Here the job is to copy the data exactly and to exclude every image from it.

[Before-and-after change data]

------------------------------------

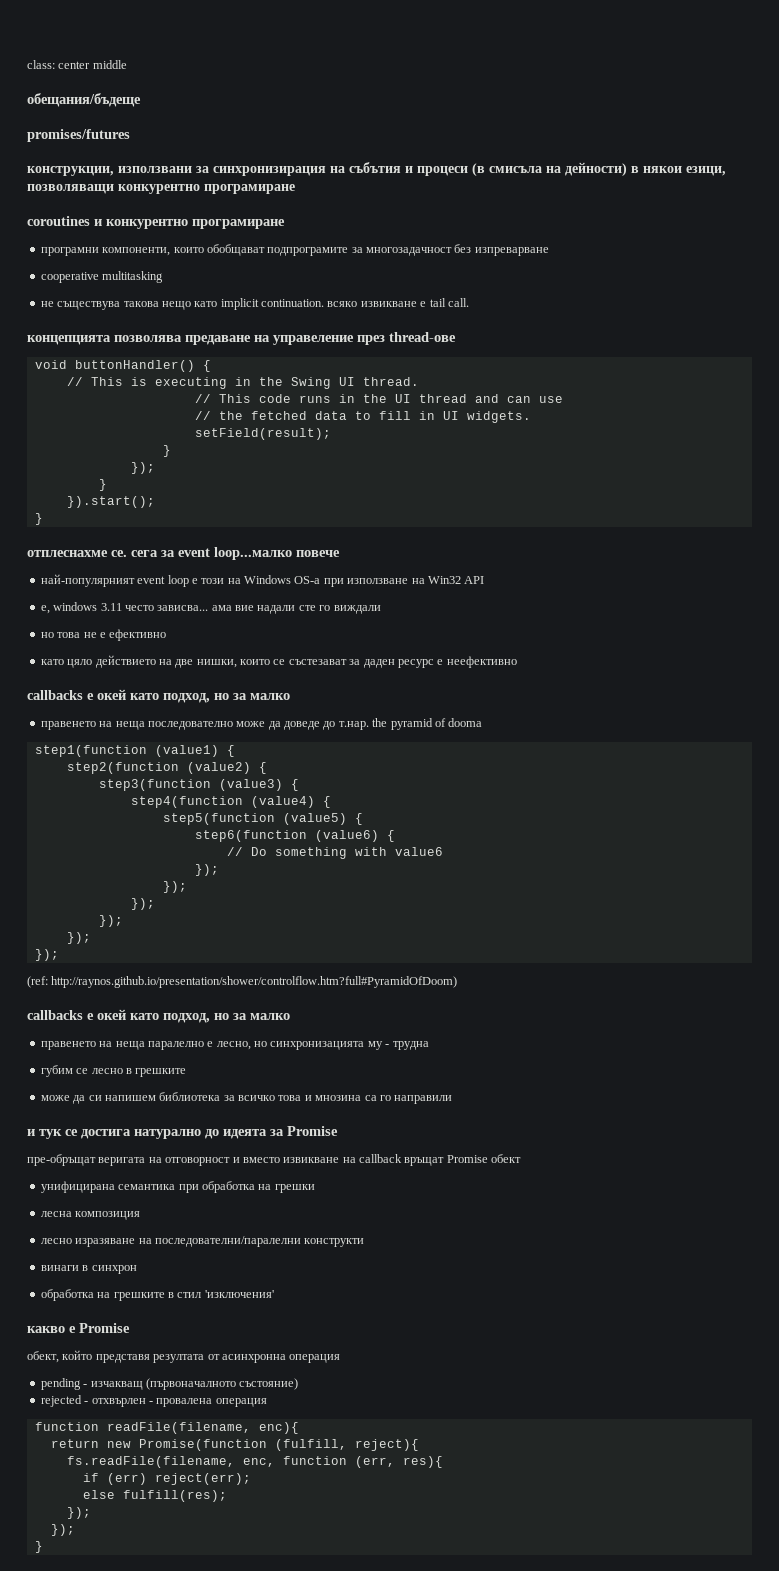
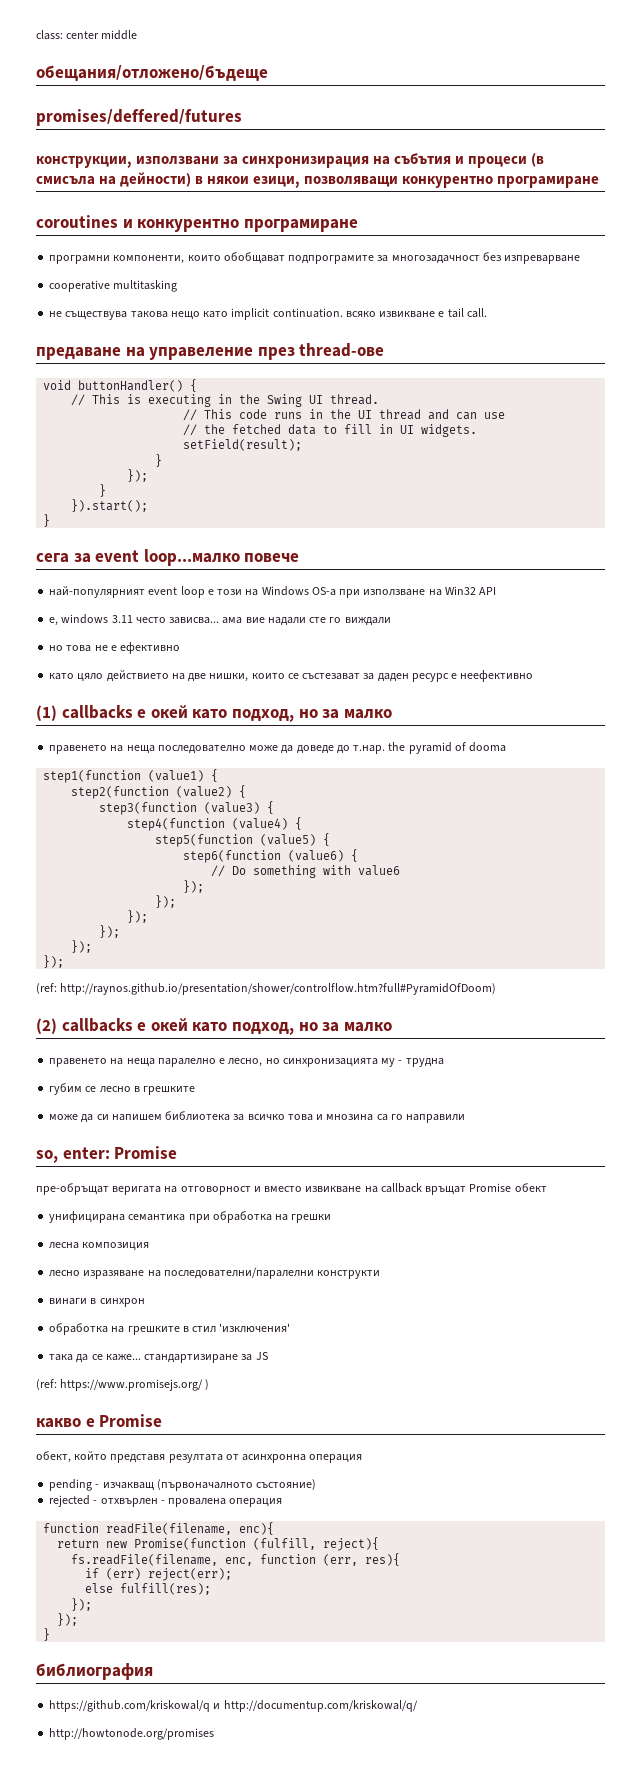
[27,93,141,107] [27,129,130,142] обещания/бъдеще // promises/futures -> [36,65,268,81] [36,109,242,126] обещания/отложено/бъдеще // promises/deffered/futures
[27,335,182,345] концепцията позволява -> (487, 313) none
[27,550,127,557] отплеснахме се. -> (51, 520) none
(517, 662) none -> [36,705,57,721] (1)
(458, 982) none -> [36,1018,57,1034] (2)
[27,1129,284,1139] и тук се достига натурално до идеята за -> [36,1147,110,1163] so, enter:
(274, 1294) none -> [49,1352,268,1363] [36,1379,210,1391] // така да се каже... стандартизиране за JS // (ref: https://www.promisejs.org/ )
(43, 1547) none -> [36,1663,153,1680] [49,1700,418,1712] [49,1728,215,1740] // библиография // https://github.com/kriskowal/q и http://documentup.com/kriskowal/q/ // http://howtonode.org/promises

------------------------------------

Task answer ->
[27,93,141,107] [27,129,130,142] обещания/бъдеще // promises/futures -> [36,65,268,81] [36,109,242,126] обещания/отложено/бъдеще // promises/deffered/futures
[27,335,182,345] концепцията позволява -> (487, 313) none
[27,550,127,557] отплеснахме се. -> (51, 520) none
(517, 662) none -> [36,705,57,721] (1)
(458, 982) none -> [36,1018,57,1034] (2)
[27,1129,284,1139] и тук се достига натурално до идеята за -> [36,1147,110,1163] so, enter:
(274, 1294) none -> [49,1352,268,1363] [36,1379,210,1391] // така да се каже... стандартизиране за JS // (ref: https://www.promisejs.org/ )
(43, 1547) none -> [36,1663,153,1680] [49,1700,418,1712] [49,1728,215,1740] // библиография // https://github.com/kriskowal/q и http://documentup.com/kriskowal/q/ // http://howtonode.org/promises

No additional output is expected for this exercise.